[pbs-devel] Authentication performance
Shannon Sterz
s.sterz at proxmox.com
Fri Dec 20 14:22:18 CET 2024
On Thu Dec 19, 2024 at 10:56 AM CET, Mark Schouten wrote:
> Hi,
>
> We upgraded to 3.3 yesterday, not much gain to notice with regards to
> the new version or the change in keying. It’s still (obvioulsy) pretty
> busy.
just be aware that the patch i linked to in my last mail has not been
packaged yet, so you wouldn't see the impact of that patch yet.

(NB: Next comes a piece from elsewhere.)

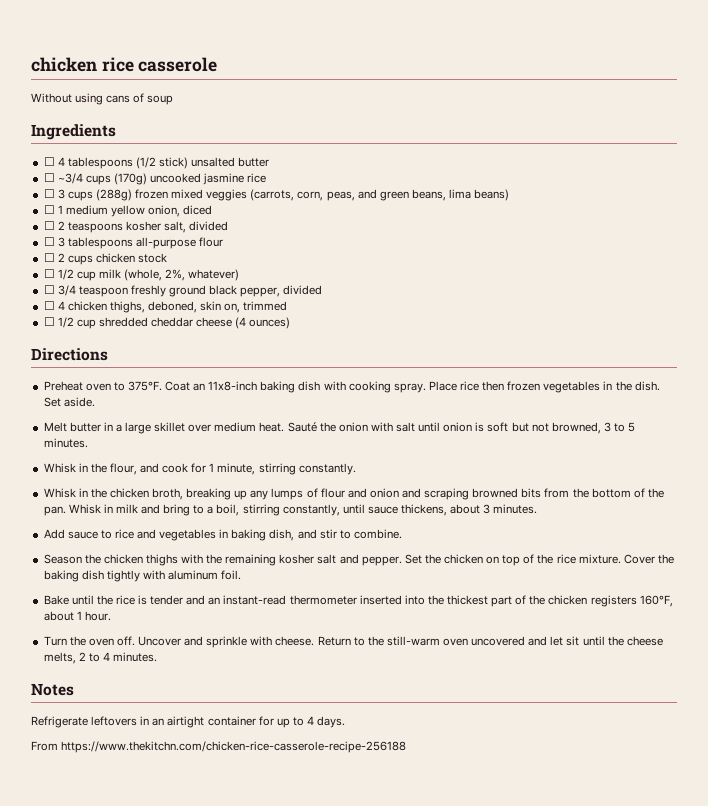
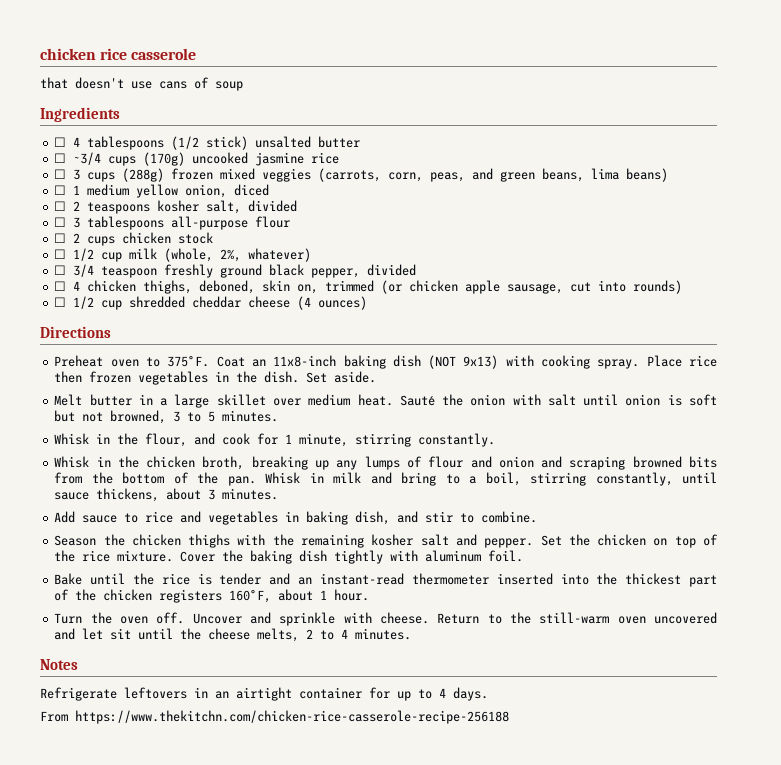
[31,93,104,105] Without using -> [40,77,152,89] that doesn't use
(288, 306) none -> [381,280,683,294] (or chicken apple sausage, cut into rounds)
(321, 386) none -> [428,355,499,369] (NOT 9x13)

> However, I also tried to remove some datastores, which failed with
> timeouts. PBS even stopped authenticating (so probably just working) all
> together for about 10 seconds, which was an unpleasant surprise.
>
> So looking into that further, I noticed the following logging:
> Dec 18 16:14:32 pbs005 proxmox-backup-proxy[39143]: GET
> /api2/json/admin/datastore/XXXXXX/status: 400 Bad Request: [client
> [::ffff]:42104] Unable to acquire lock
> "/etc/proxmox-backup/.datastore.lck" - Interrupted system call (os error
> 4)
> Dec 18 16:14:32 pbs005 proxmox-backup-proxy[39143]: GET
> /api2/json/admin/datastore/XXXXXX/status: 400 Bad Request: [client
> [::ffff]:42144] Unable to acquire lock
> "/etc/proxmox-backup/.datastore.lck" - Interrupted system call (os error
> 4)
> Dec 18 16:14:32 pbs005 proxmox-backup-proxy[39143]: GET
> /api2/json/admin/datastore/XXXXXX/status: 400 Bad Request: [client
> [::ffff]:47286] Unable to acquire lock
> "/etc/proxmox-backup/.datastore.lck" - Interrupted system call (os error
> 4)
> Dec 18 16:14:32 pbs005 proxmox-backup-proxy[39143]: GET
> /api2/json/admin/datastore/XXXXXX/status: 400 Bad Request: [client
> [::ffff:]:45994] Unable to acquire lock
> "/etc/proxmox-backup/.datastore.lck" - Interrupted system call (os error
> 4)
>
> Which surprised me, since this is a ’status’ call, which should not need
> locking of the datastore-config.
>
> https://git.proxmox.com/?p=proxmox-backup.git;a=blob;f=src/api2/admin/datastore.rs;h=c611f593624977defc49d6e4de2ab8185cfe09e9;hb=HEAD#l687
> does not lock the config, but
>
> https://git.proxmox.com/?p=proxmox-backup.git;a=blob;f=pbs-datastore/src/datastore.rs;h=0801b4bf6b25eaa6f306c7b39ae2cfe81b4782e1;hb=HEAD#l204
> does.
>
> So if I understand this correctly, every ’status’ call (30 per second in
> our case) locks the datastore-config exclusively. And also, every time
> ’status’ get called, the whole datastore-config gets loaded?
probably, there are some comments about that there already, it might
make sense to open a bugzilla issue to discuss this further [1].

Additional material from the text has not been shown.